Nearly thirty years later, a viral video recorded George Floyd’s final gasps for breath in May, and this week, the murder trial for Derek Chauvin, the former police officer charged with Floyd’s death, will begin. There have been countless other deaths or instances of brutality that we haven’t seen and offenders who were never charged, Thames explained. The strings of beads mimic the seriality of violence against Black bodies.
A gradient of black, blue, and white beads creates King’s face, which has been closely cropped and appears pixelated from a distance. The sway of the long beaded strands interrupts the rigidity of the gridded image.
These shiny, plastic beads are hair beads. Another work includes jingles from a tambourine, heightening the experience of sound. The form references the mystical hippie partitions of the 1960s that harken from ancient Asian cultures, while the oversized face acts as an entry point for a private meditation on King’s public experience.

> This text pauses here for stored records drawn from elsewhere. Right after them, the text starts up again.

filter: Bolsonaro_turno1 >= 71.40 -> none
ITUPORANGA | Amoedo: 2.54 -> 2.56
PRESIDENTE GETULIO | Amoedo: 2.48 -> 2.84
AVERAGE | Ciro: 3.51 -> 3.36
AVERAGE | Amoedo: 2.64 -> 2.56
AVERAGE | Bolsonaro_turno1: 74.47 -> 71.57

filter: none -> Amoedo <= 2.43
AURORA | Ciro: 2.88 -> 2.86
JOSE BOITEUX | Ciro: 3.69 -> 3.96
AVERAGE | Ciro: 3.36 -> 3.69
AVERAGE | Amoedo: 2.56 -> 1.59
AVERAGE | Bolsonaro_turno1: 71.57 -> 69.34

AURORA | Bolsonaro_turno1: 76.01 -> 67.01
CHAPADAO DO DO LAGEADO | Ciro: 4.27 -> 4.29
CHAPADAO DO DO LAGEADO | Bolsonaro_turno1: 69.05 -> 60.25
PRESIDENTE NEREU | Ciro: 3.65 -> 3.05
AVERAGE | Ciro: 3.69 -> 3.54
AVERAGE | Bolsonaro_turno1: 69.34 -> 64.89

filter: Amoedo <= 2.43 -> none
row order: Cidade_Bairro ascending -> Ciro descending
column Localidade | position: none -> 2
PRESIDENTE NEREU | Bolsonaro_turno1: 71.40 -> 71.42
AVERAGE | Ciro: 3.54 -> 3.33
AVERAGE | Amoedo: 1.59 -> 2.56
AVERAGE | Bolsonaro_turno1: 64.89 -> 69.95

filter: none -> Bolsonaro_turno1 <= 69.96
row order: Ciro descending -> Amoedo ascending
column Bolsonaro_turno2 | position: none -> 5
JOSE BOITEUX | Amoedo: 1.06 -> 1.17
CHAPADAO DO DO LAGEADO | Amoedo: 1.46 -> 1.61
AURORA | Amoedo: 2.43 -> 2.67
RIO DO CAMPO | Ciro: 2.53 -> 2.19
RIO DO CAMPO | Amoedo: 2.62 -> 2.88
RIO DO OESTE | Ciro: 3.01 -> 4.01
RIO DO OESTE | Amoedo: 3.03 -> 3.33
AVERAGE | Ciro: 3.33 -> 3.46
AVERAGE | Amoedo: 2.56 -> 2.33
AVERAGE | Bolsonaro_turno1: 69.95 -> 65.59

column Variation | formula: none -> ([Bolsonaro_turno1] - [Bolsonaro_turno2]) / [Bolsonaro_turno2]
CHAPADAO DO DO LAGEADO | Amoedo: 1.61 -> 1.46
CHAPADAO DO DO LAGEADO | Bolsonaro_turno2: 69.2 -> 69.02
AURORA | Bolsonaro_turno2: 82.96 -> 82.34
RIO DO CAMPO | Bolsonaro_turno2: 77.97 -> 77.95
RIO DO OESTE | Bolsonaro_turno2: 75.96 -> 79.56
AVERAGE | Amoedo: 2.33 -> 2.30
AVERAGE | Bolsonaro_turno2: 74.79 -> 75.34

To the right of this work, another work has been adapted from the likeness of another icon. In Predator and Prey (Mike Tyson), toxic perceptions of Black, male aggression undergird Thames’s portrayal of the professional boxer. Both the images from King and Tyson appear to have been taken from surveillance footage. The insidious feeling that these two men were being watched contributes to their trauma as tormented figures.
Across the room, Anita Hill’s face is rendered in shades of purple in one of the more personal works within the exhibition. For Thames, Hill functions as a surrogate for a family member who was assaulted. He learned about the experience when Dr. Christine Blasey Ford accused Brett Kavanaugh of sexual assault during his nomination for the Supreme Court in 2018.

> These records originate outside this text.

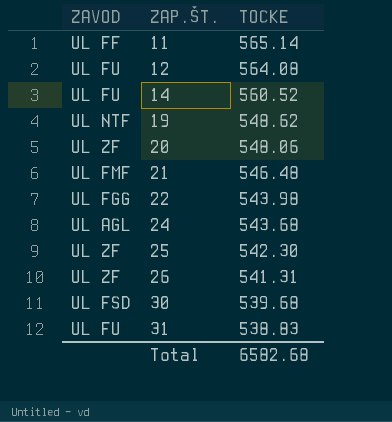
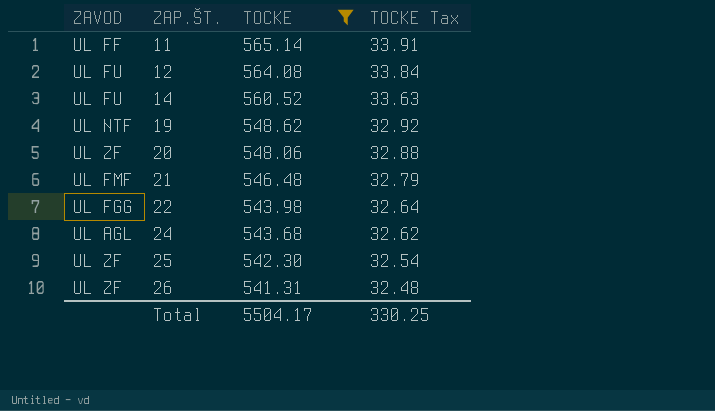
filter: none -> TOCKE >= 541.31
column TOCKE Tax | formula: none -> [TOCKE] * 0.06
Total | TOCKE: 6582.68 -> 5504.17

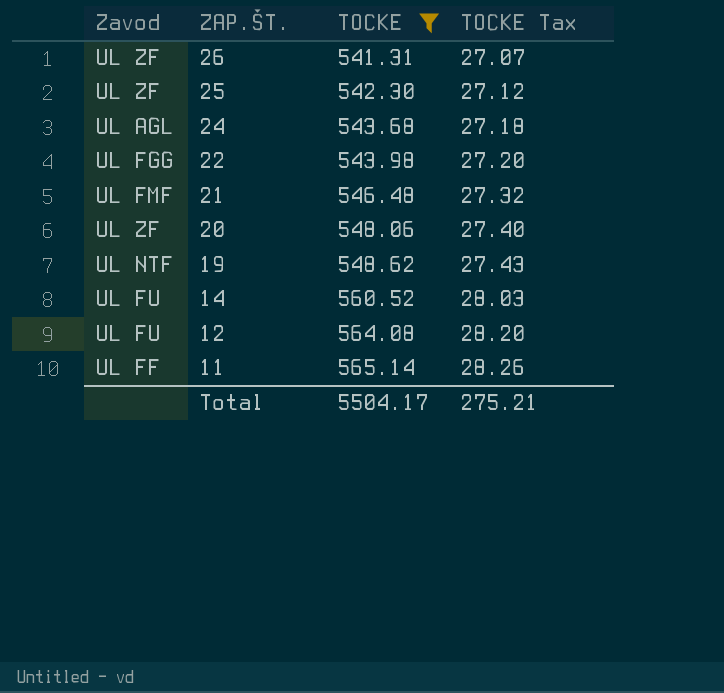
row order: ZAP.ŠT. ascending -> ZAP.ŠT. descending
column name: ZAVOD -> Zavod
column TOCKE Tax | formula: [TOCKE] * 0.06 -> [TOCKE] * 0.05
Total | TOCKE Tax: 330.25 -> 275.21

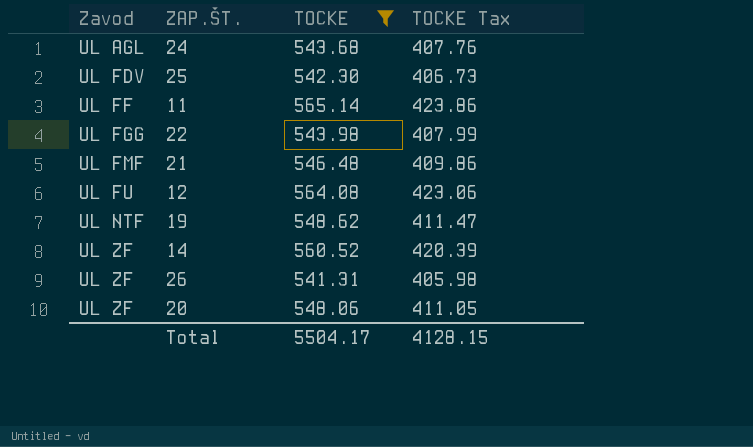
row order: ZAP.ŠT. descending -> Zavod ascending
column TOCKE Tax | formula: [TOCKE] * 0.05 -> [TOCKE] * 0.75
25 | Zavod: UL ZF -> UL FDV
14 | Zavod: UL FU -> UL ZF
Total | TOCKE Tax: 275.21 -> 4128.15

Choosing to portray King and Hill magnifies the repetition of the recent injustices. The same year that the police beat up Rodney King, Hill testified before Congress about the sexual harassment she encountered as an aide for another Supreme Court appointee — Clarence Thomas. The repeated histories are mirrored in his repetitious process.
The allure of these beaded works stems in part from their formal strength. Thames approaches the beads in a painterly fashion. For example, the African King of Dubious Origins series seems monochromatic. They seem red, green, and black from afar, but up close, there are unexpected flashes of blue, purple, and other hues. The intricate and time-consuming act of adding each bead circles back to the idea of hidden labor.

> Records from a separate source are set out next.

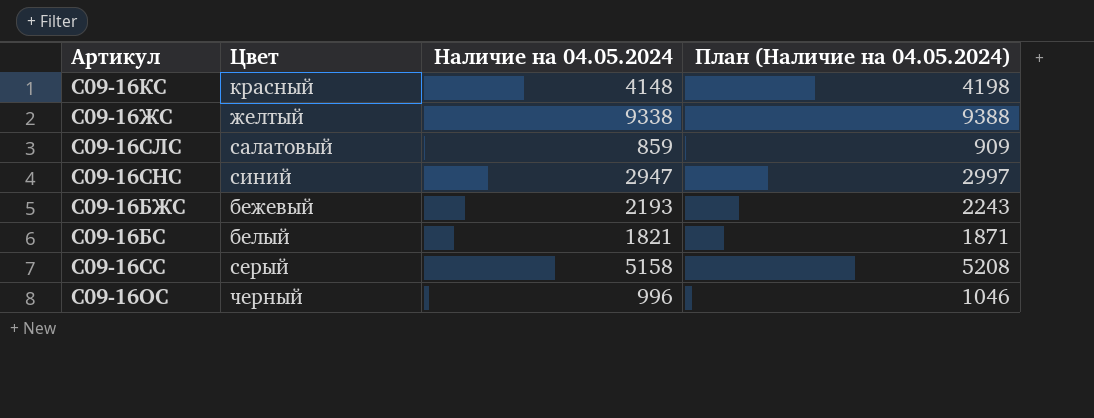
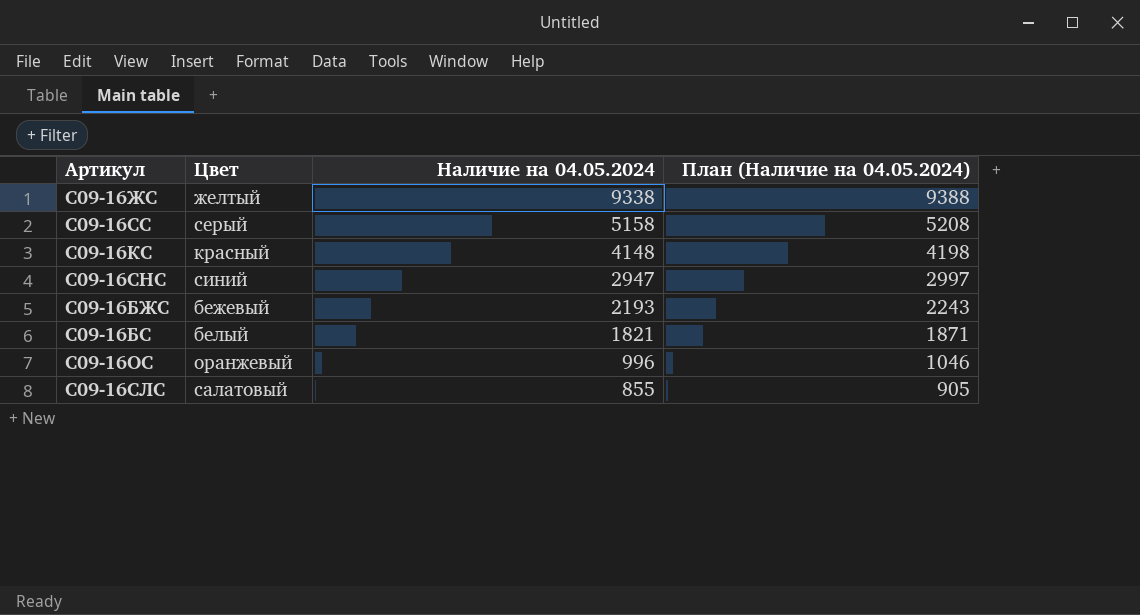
row order: none -> Наличие на 04.05.2024 descending
С09-16ОС | Цвет: черный -> оранжевый
С09-16СЛС | Наличие на 04.05.2024: 859 -> 855
С09-16СЛС | План (Наличие на 04.05.2024): 909 -> 905

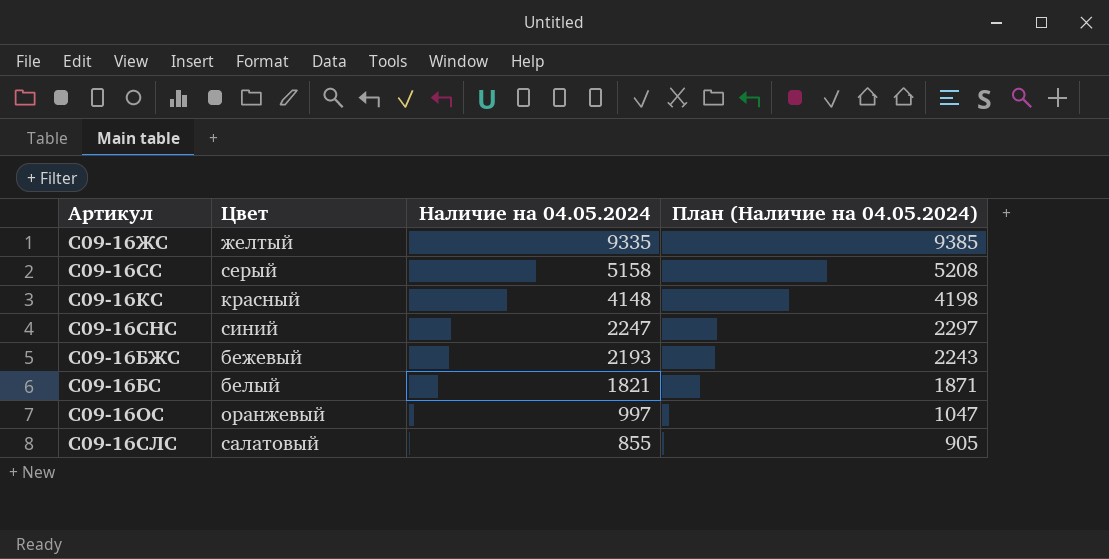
С09-16ЖС | Наличие на 04.05.2024: 9338 -> 9335
С09-16ЖС | План (Наличие на 04.05.2024): 9388 -> 9385
С09-16СНС | Наличие на 04.05.2024: 2947 -> 2247
С09-16СНС | План (Наличие на 04.05.2024): 2997 -> 2297
С09-16ОС | Наличие на 04.05.2024: 996 -> 997
С09-16ОС | План (Наличие на 04.05.2024): 1046 -> 1047

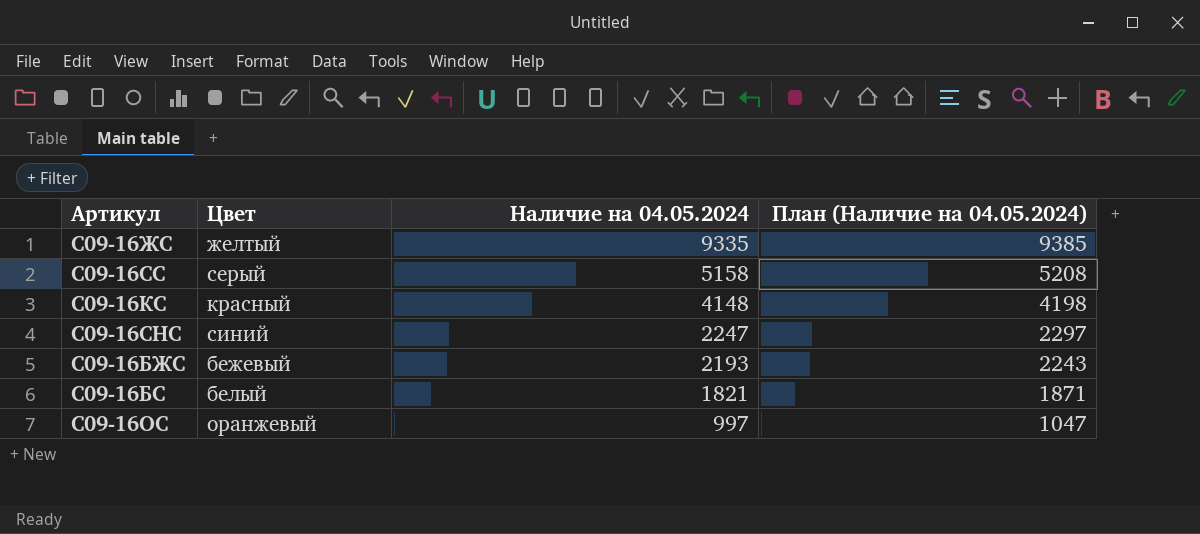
row С09-16СЛС: салатовый | 855 | 905 -> none

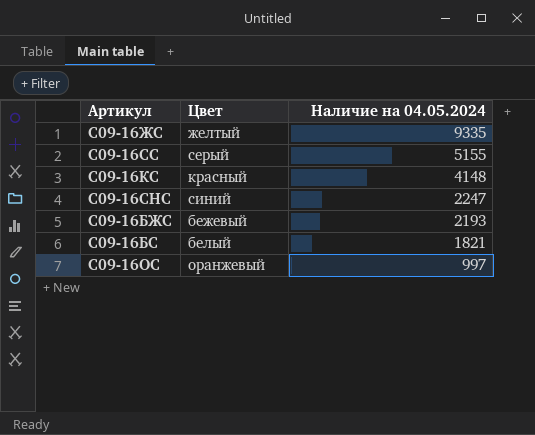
column План (Наличие на 04.05.2024) | formula: [Наличие на 04.05.2024] + 50 -> none
С09-16СС | Наличие на 04.05.2024: 5158 -> 5155

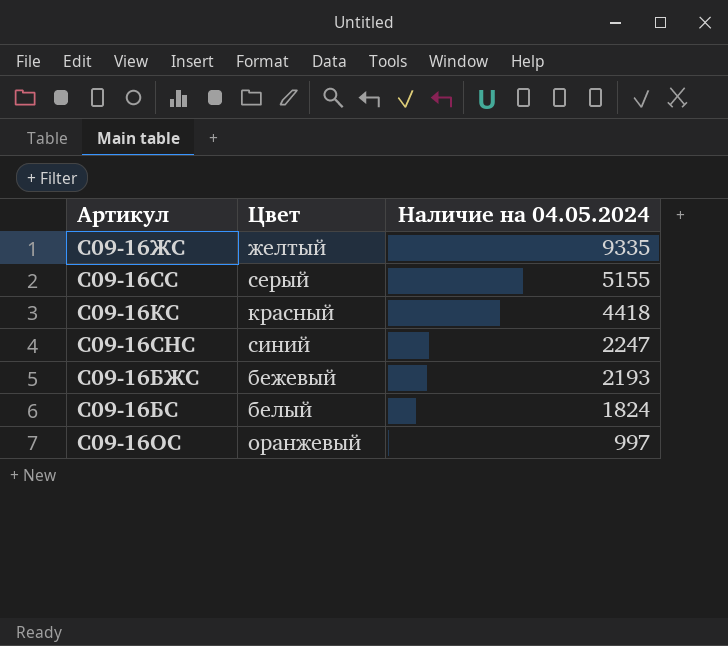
С09-16КС | Наличие на 04.05.2024: 4148 -> 4418
С09-16БС | Наличие на 04.05.2024: 1821 -> 1824

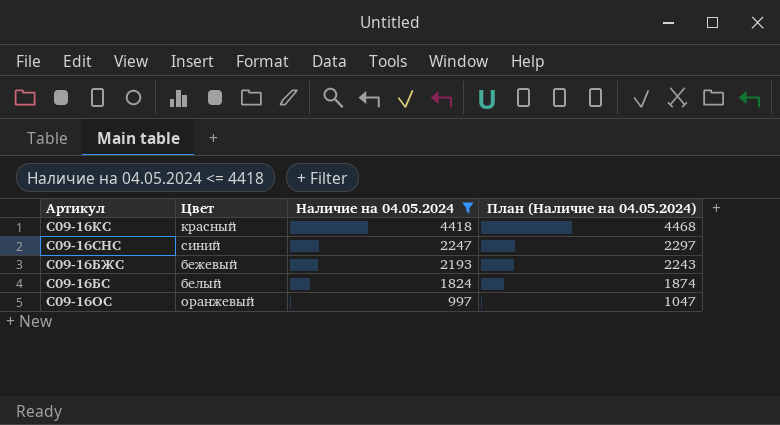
filter: none -> Наличие на 04.05.2024 <= 4418
column План (Наличие на 04.05.2024) | formula: none -> [Наличие на 04.05.2024] + 50

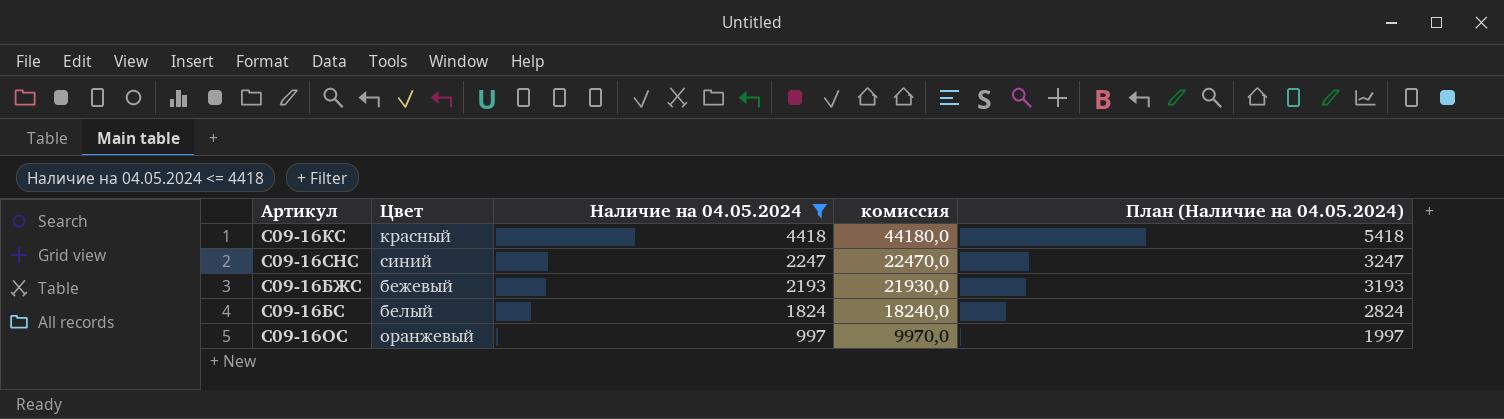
column комиссия | formula: none -> [Наличие на 04.05.2024] * 10
column План (Наличие на 04.05.2024) | formula: [Наличие на 04.05.2024] + 50 -> [Наличие на 04.05.2024] + 1000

There are also two multi-media pieces in the exhibition that relate to another form of labor — sports, specifically basketball. Lay Up #2 (Sports as Religion) places the viewer within the work in a direct way. The backboard of the basketball hoop is composed of small, mirrored tiles. In Motion in the Ocean, reconstituted basketball rims appear to be joined together in an extended curving line. The title comes from a euphemism about sex. Here, Thames mixes metaphors, fusing contrasting stereotypes of Black men with wry humor.
“I try to make work that would allow multiple audiences to access it.” He continued, “I have come to imagine this body of work as a diary of a latchkey kid.” Many of these works arose from his childhood memories — photographs and advertisements — that have been reclaimed through Thames’s painstaking process.
Felandus Thames’s solo exhibition The Things That Haunt Me Still continues through May 30, 2021 at Real Art Ways. A Zoom panel discussion between Thames and writers Kiese Laymon (Heavy: An American Memoir, 2018) and Charlie R. Braxton (Cinders Rekindled, 2013) will be moderated by artist Noel W. Anderson on April 12 at 7 p.m. Register for the free event here.
All quotes from the artist are from a conversation with the author that took place over Zoom on March 17, 2021.